### EXERCISE DIRECTIONS
As the answer, give every line of the records that includes the word "none".

--------------------

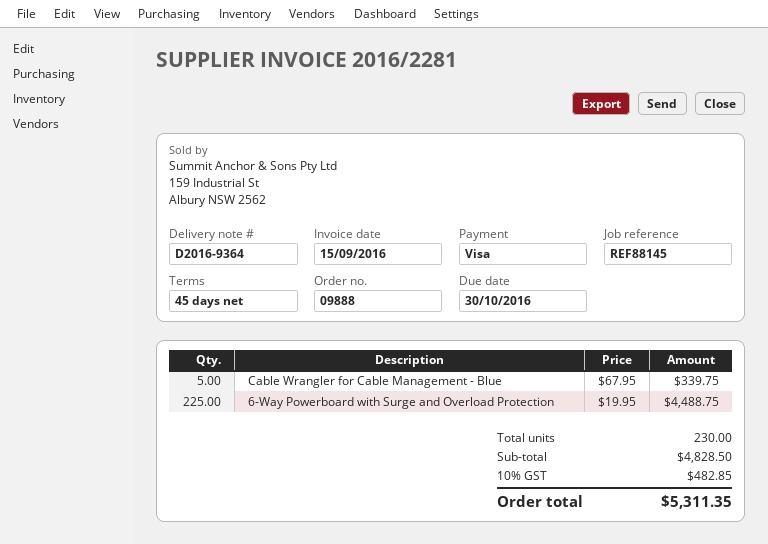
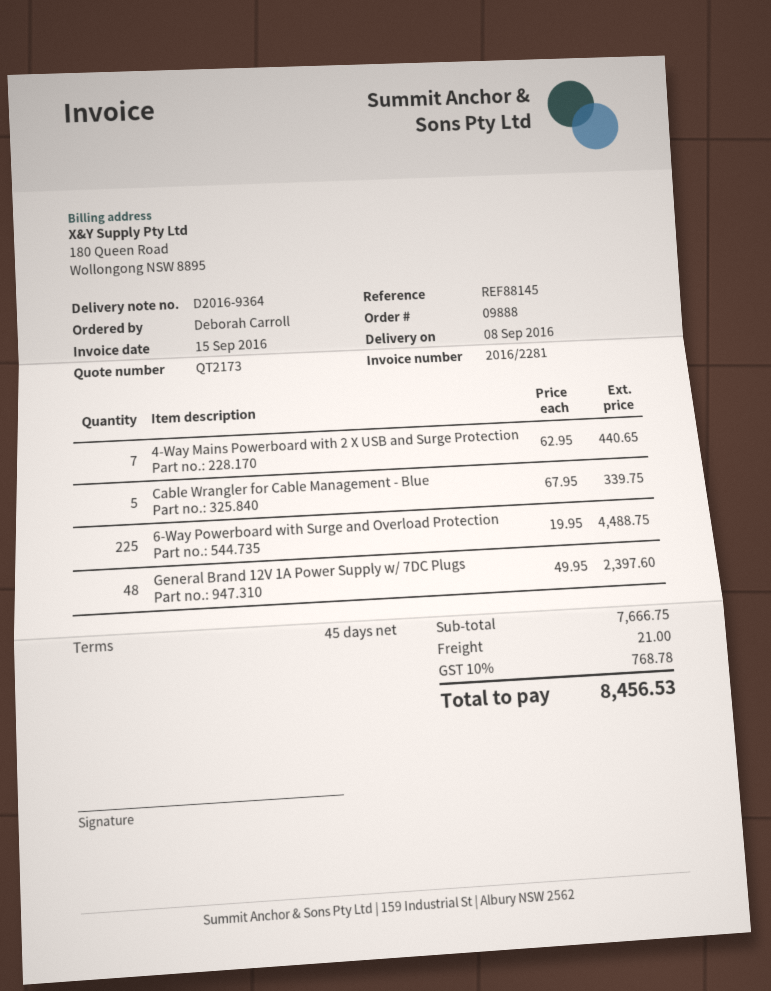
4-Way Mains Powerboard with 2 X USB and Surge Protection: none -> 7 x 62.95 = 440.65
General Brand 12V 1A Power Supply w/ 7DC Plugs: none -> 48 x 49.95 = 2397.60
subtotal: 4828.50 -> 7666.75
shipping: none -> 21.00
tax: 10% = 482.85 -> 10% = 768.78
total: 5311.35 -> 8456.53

--------------------

### ANSWER SPACE
4-Way Mains Powerboard with 2 X USB and Surge Protection: none -> 7 x 62.95 = 440.65
General Brand 12V 1A Power Supply w/ 7DC Plugs: none -> 48 x 49.95 = 2397.60
shipping: none -> 21.00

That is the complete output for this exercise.